Philipstown Seeks Injunction Against Business

Wants rock-crushing operation to cease and desist

By Liz Schevtchuk Armstrong

The Philipstown Town Board voted 5-0 last week to seek an injunction to shut down a rock-crushing business that has lost multiple court decisions over zoning violations.

The vote came during the board’s monthly meeting on May 2, a few days after the town issued a new stop-work order against the firm, RNV Green Processing & Supply Corp., owned by Ricky and Mark Ventura at 1 Lane Gate Road, near the intersection with Route 9.

Supervisor Richard Shea said on May 2 that the Venturas had “completely ignored” the stop-work order and nearly six years of town warnings and judicial decisions. “We have won every court case. This is illegal [debris] processing,” Shea said, terming the situation “just ridiculous. He [Ricky Ventura] shows no sign of stopping. He’s completely flouting the law at this point. So now we have to go to heavy-handed action, getting a temporary restraining order, an injunction, which means we send the police there.”

Philipstown has asked for an injunction against RNV Green on Lane Gate Road near Route 9. (Photo by Michael Turton)

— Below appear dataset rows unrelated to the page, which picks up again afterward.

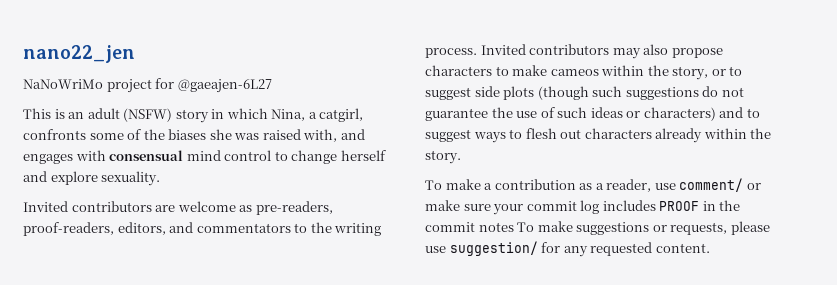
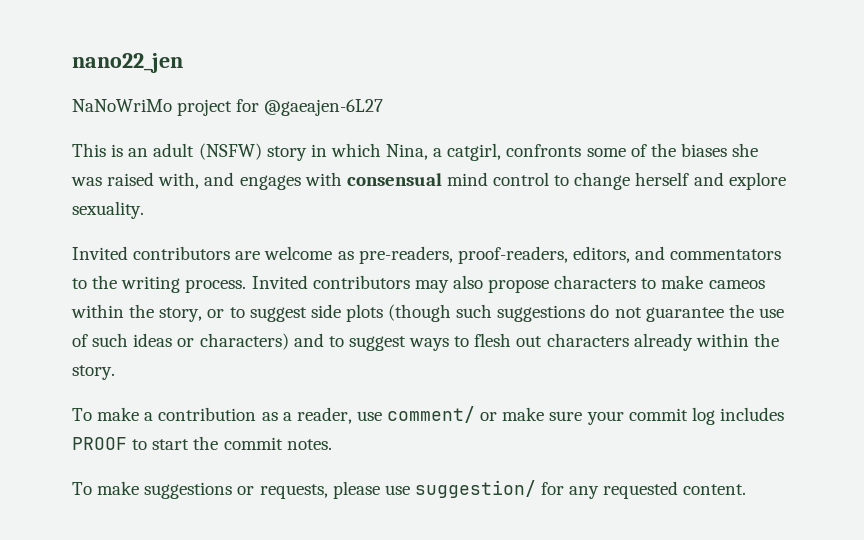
- To make a contribution as a reader, use comment/ or make sure your commit log includes PROOF in the commit notes To make suggestions or requests, please use suggestion/ for any requested content.
+ To make a contribution as a reader, use comment/ or make sure your commit log includes PROOF to start the commit notes.
+ To make suggestions or requests, please use suggestion/ for any requested content.

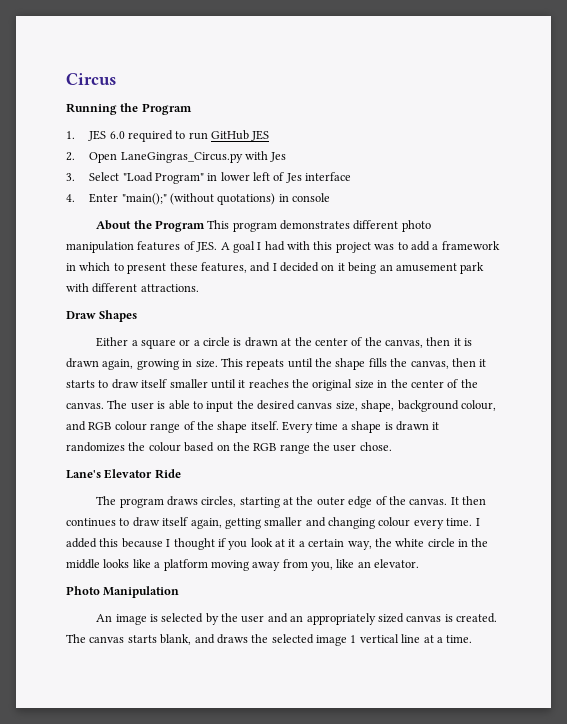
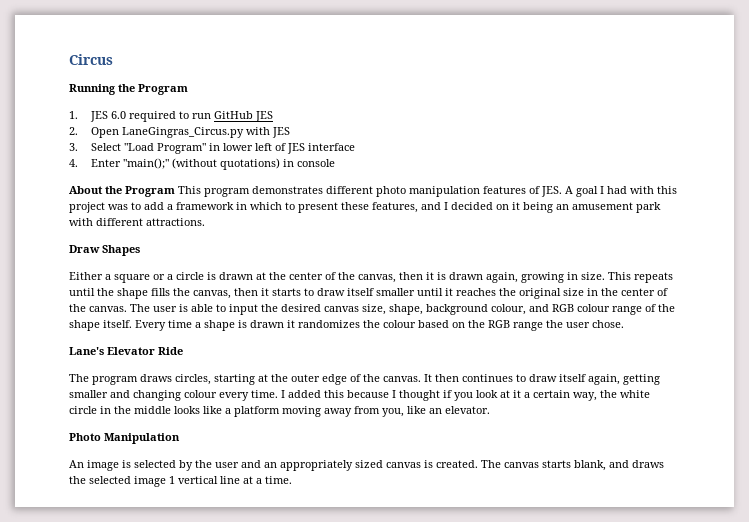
- 2. Open LaneGingras_Circus.py with Jes
+ 2. Open LaneGingras_Circus.py with JES
- 3. Select "Load Program" in lower left of Jes interface
+ 3. Select "Load Program" in lower left of JES interface

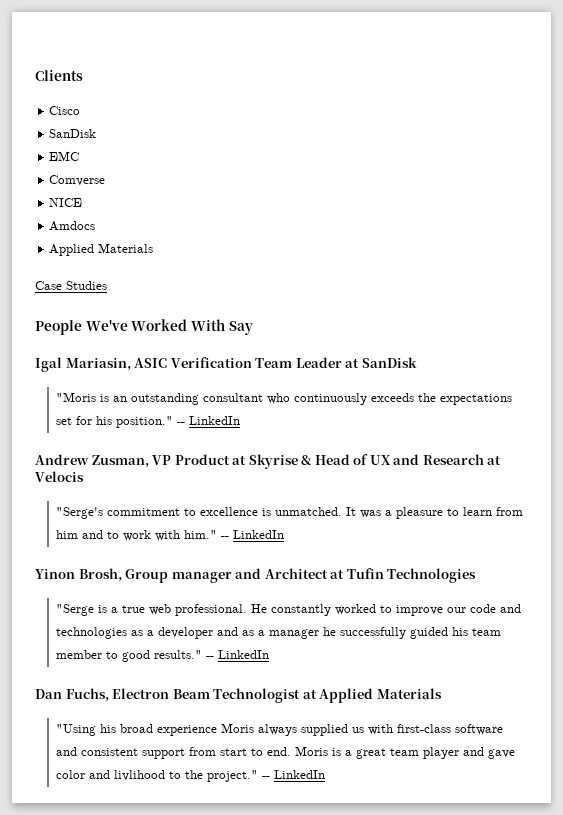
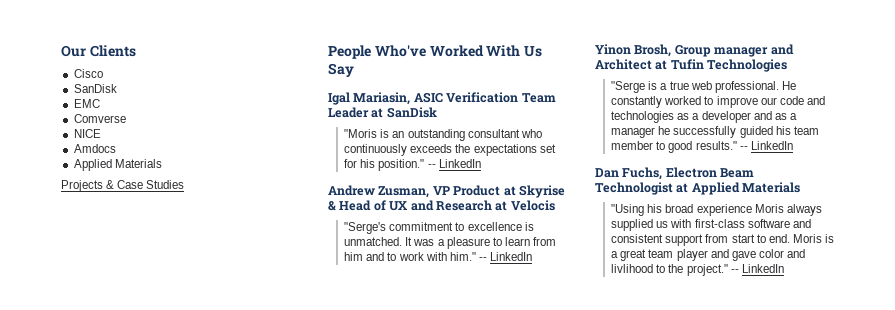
- Clients
+ Our Clients
- Case Studies
+ Projects & Case Studies
- People We've Worked With Say
+ People Who've Worked With Us Say

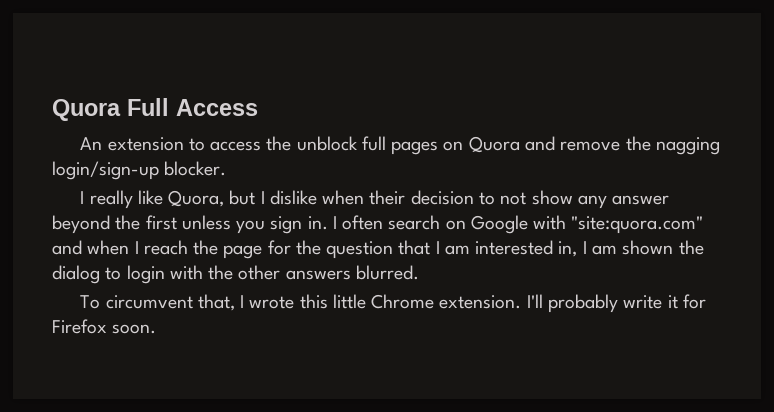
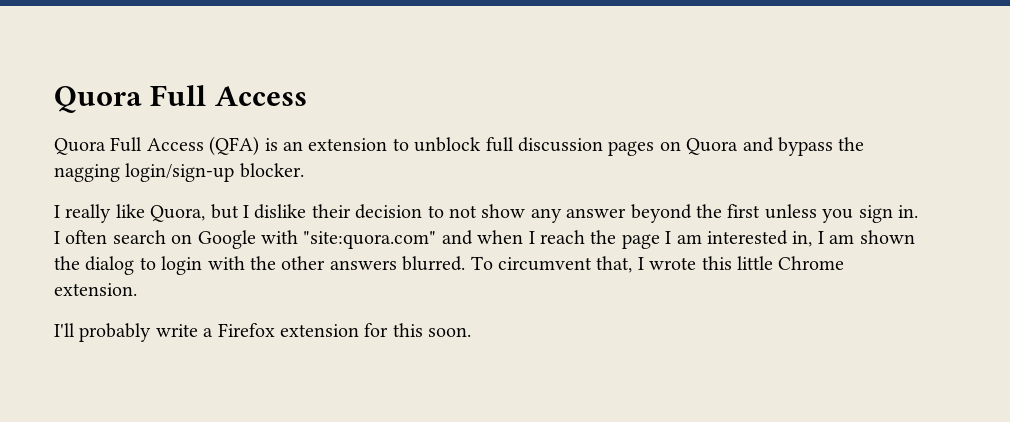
- An extension to access the unblock full pages on Quora and remove the nagging login/sign-up blocker.
+ Quora Full Access (QFA) is an extension to unblock full discussion pages on Quora and bypass the nagging login/sign-up blocker.
- I really like Quora, but I dislike when their decision to not show any answer beyond the first unless you sign in.
+ I really like Quora, but I dislike their decision to not show any answer beyond the first unless you sign in.
- I often search on Google with "site:quora.com" and when I reach the page for the question that I am interested in, I am shown the dialog to login with the other answers blurred.
- To circumvent that, I wrote this little Chrome extension. I'll probably write it for Firefox soon.
+ I often search on Google with "site:quora.com" and when I reach the page I am interested in, I am shown the dialog to login with the other answers blurred. To circumvent that, I wrote this little Chrome extension.
+ I'll probably write a Firefox extension for this soon.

Shea added at a workshop session on Wednesday (May 8) that the town awaits a judge’s response to its application for the injunction.

Standing outside his business on Thursday (May 9), Ricky Ventura claimed that the supervisor has a “vendetta” against him and that the town is trying to push the firm out, which “isn’t fair.”

The Philipstown zoning case began in July 2013, when Kevin Donohue, then the town’s building inspector and code enforcement officer, visited the 9.6-acre property after receiving complaints. He determined that the Venturas were processing demolition debris and dirt, crushing stone into gravel, and stockpiling the debris and gravel in violation of a 1983 site plan and the zoning code. Donohue ordered the men to cease operations by the end of that month and restore the land to its condition the operations began.

Over the years, the Venturas have argued that their operations are legal because the 1983 site plan allows for a “contractor’s yard.”

The town brought charges in Philipstown Justice Court on five identical counts, one each for five dates between Oct. 7 and Nov. 4, 2013, when inspections indicated the Venturas were continuing operations despite Donohue’s cease-and-desist order.

In 2014, then-Justice Court Judge Alan Steiner rejected the Venturas’ motion to dismiss the case.

During a trial in 2015, the Venturas’ lawyer, Anthony Luisi, maintained that the dispute was about “more than just an alleged violation of the zoning code” because it involved the Venturas’ “constitutionally protected rights to continue to use their property the way they have for over 30 years.”

Robert Cinque, the town’s special prosecutor, asserted that the site plan “does not provide for rock-crushing or other activities” and that the zoning code doesn’t permit them, either. Steiner found the Venturas guilty and fined them $1,750.

The Venturas next turned to the appellate court system, only to lose again. A three-judge appellate panel in Albany ruled on March 21 of this year that the owners had failed to prove that rock crushing and the other activities were allowed by their site plan or the zoning laws in effect in 1983. By comparison, the appellate court stated, Philipstown authorities “established beyond a reasonable doubt that the non-conforming use was illegal in 1983 and thereafter.”

The appellate judges did drop one of the five counts, reasoning that violations recorded by Philipstown on Oct. 15 and Oct. 21 in 2013 were too close together to constitute separate violations; they therefore reduced the fine by $350. (The Venturas asked the court for a stay on the fine and conviction and for permission to appeal again but on April 18 both requests were denied.)

The Venturas may also soon face foreclosure proceedings because they have not paid town, county or school taxes on the property since 2015, according to the Putnam County finance department, and owe more than $160,000. The 2018 tax rolls say the property, containing residential and commercial buildings, has a market value of $1.38 million.

At Wednesday’s workshop, Councilor John Van Tassel observed that “there was still dirt flying around” the Ventura site on Monday (May 6).

“I’m sure there will be dirt flying around until we show up with the police and the injunction,” Shea replied. “But it is coming to an end. There’s no doubt about it.”